THE PROBLEM: Below are lines of data; restate word for word those running from the line containing "for enhancing Grimoire.js." to the line containing "- All of the", inclusive, and no others.

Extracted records
Segment Open

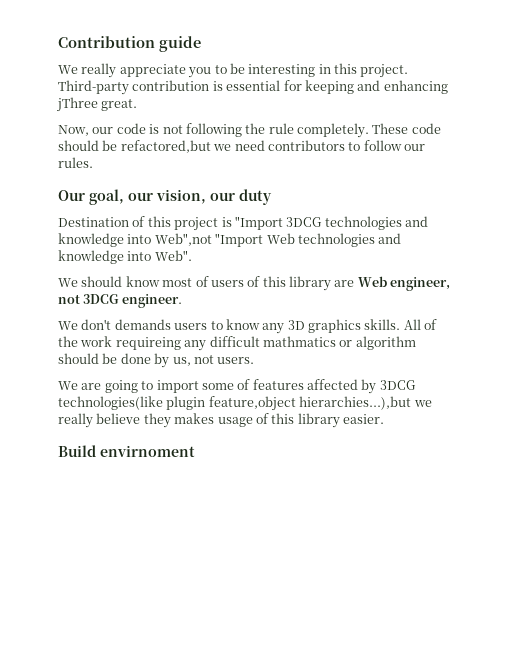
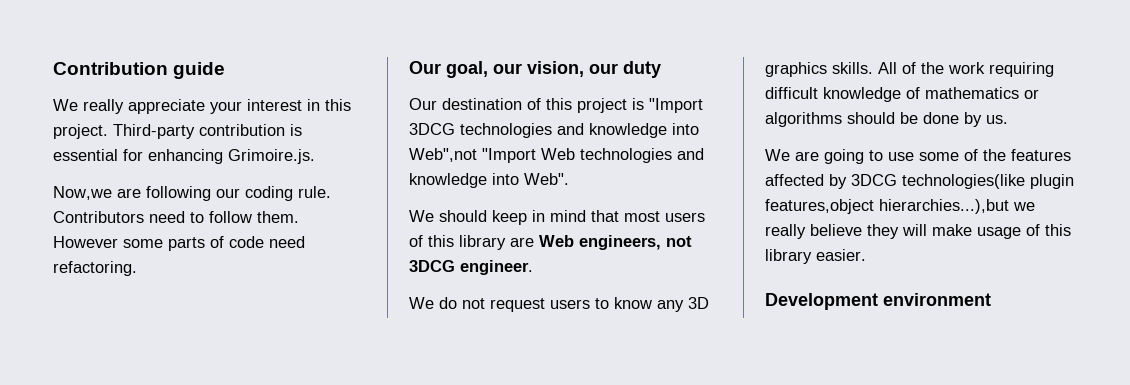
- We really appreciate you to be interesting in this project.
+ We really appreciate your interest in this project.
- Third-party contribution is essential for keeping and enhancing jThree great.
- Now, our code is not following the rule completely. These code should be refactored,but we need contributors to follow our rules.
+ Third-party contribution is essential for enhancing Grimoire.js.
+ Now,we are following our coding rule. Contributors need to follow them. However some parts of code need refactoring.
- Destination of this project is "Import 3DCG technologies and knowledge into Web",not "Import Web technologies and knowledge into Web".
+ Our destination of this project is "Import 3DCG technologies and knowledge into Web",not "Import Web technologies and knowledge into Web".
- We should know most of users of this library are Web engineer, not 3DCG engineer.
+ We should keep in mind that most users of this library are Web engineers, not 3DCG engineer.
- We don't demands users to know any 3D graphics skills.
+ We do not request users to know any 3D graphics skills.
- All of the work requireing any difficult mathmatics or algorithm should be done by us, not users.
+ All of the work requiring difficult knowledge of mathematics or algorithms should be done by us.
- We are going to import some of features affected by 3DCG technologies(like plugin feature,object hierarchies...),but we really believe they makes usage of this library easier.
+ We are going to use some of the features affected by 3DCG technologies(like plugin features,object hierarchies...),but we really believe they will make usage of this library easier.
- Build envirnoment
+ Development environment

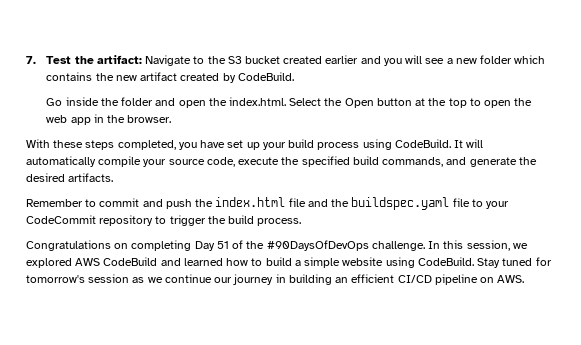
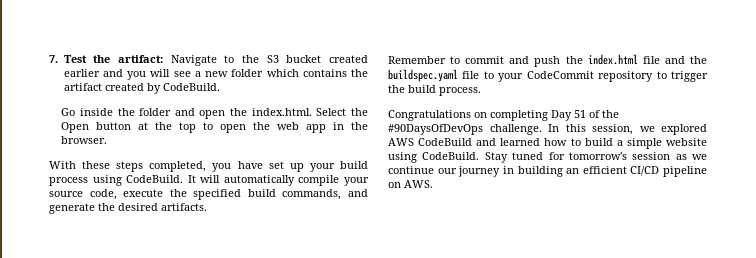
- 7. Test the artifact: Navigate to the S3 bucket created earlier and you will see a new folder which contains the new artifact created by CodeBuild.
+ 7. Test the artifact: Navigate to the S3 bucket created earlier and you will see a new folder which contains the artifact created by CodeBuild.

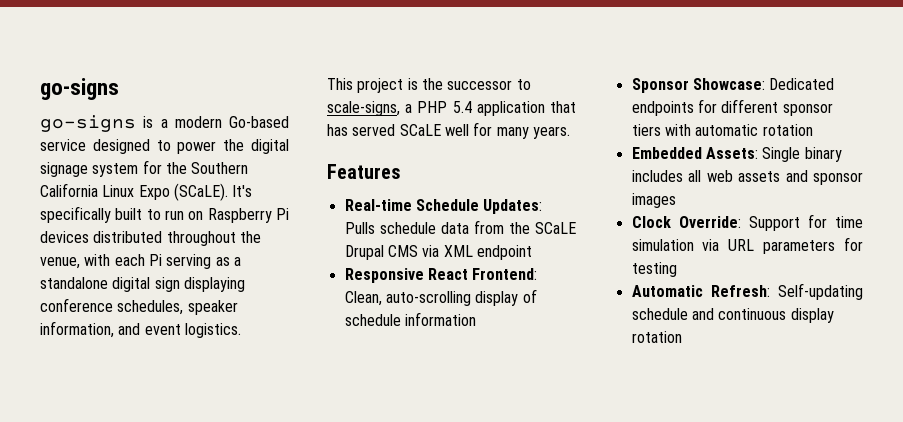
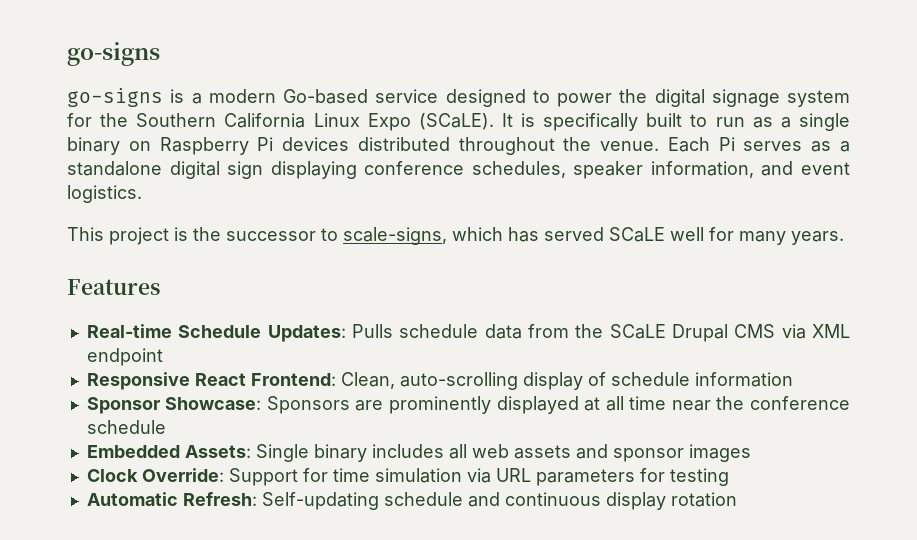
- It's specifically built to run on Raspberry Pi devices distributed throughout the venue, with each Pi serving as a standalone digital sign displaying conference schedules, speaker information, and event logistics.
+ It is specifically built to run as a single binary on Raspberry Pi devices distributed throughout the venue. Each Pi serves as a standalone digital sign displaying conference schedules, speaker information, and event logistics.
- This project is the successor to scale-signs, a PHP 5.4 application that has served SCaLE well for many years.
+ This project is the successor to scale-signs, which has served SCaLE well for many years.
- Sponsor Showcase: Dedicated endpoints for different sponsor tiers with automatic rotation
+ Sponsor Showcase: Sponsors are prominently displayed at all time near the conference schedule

Segment Closed

RESPONSE AREA:
+ Third-party contribution is essential for enhancing Grimoire.js.
+ Now,we are following our coding rule. Contributors need to follow them. However some parts of code need refactoring.
- Destination of this project is "Import 3DCG technologies and knowledge into Web",not "Import Web technologies and knowledge into Web".
+ Our destination of this project is "Import 3DCG technologies and knowledge into Web",not "Import Web technologies and knowledge into Web".
- We should know most of users of this library are Web engineer, not 3DCG engineer.
+ We should keep in mind that most users of this library are Web engineers, not 3DCG engineer.
- We don't demands users to know any 3D graphics skills.
+ We do not request users to know any 3D graphics skills.
- All of the work requireing any difficult mathmatics or algorithm should be done by us, not users.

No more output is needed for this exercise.